■ EXERCISE MATERIALS ■

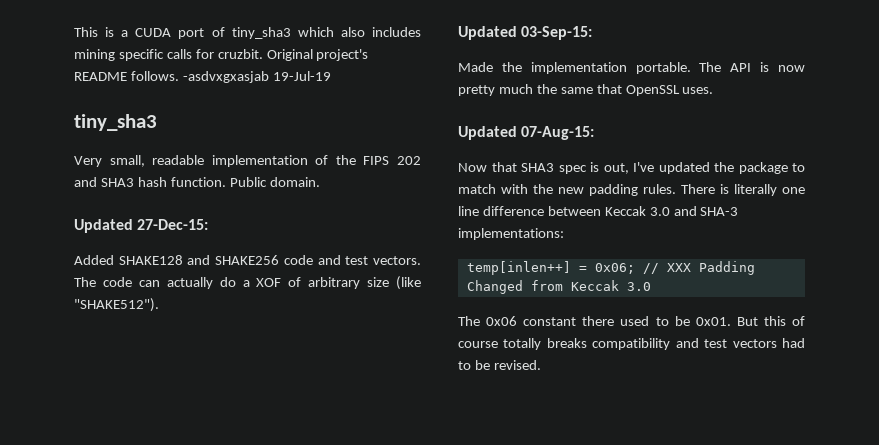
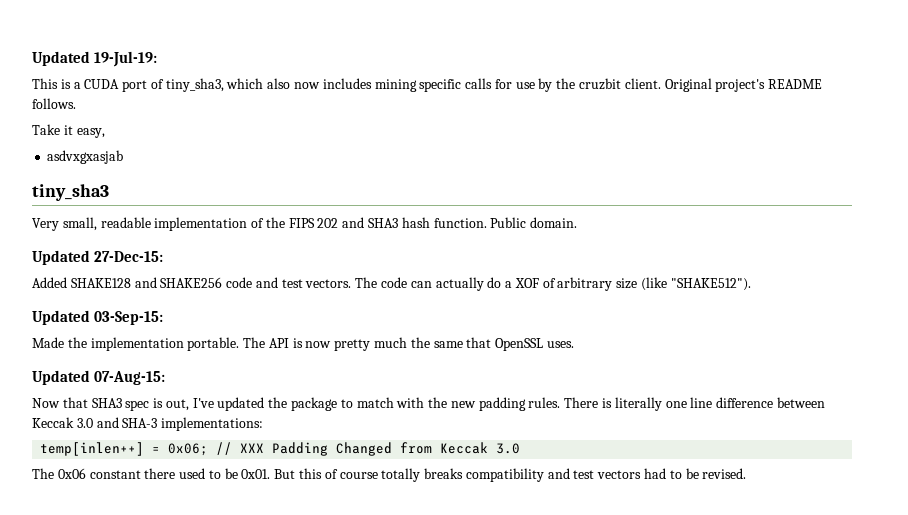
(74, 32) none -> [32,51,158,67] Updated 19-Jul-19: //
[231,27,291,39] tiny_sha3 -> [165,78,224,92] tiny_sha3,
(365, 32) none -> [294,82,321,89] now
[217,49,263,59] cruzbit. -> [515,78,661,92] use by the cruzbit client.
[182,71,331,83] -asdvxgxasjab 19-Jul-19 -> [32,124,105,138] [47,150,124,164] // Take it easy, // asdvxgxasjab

■ AIM OF THE TASK ■
Once the pictures are set aside, please output all the data word for word.

■ RESPONSE ■
(74, 32) none -> [32,51,158,67] Updated 19-Jul-19: //
[231,27,291,39] tiny_sha3 -> [165,78,224,92] tiny_sha3,
(365, 32) none -> [294,82,321,89] now
[217,49,263,59] cruzbit. -> [515,78,661,92] use by the cruzbit client.
[182,71,331,83] -asdvxgxasjab 19-Jul-19 -> [32,124,105,138] [47,150,124,164] // Take it easy, // asdvxgxasjab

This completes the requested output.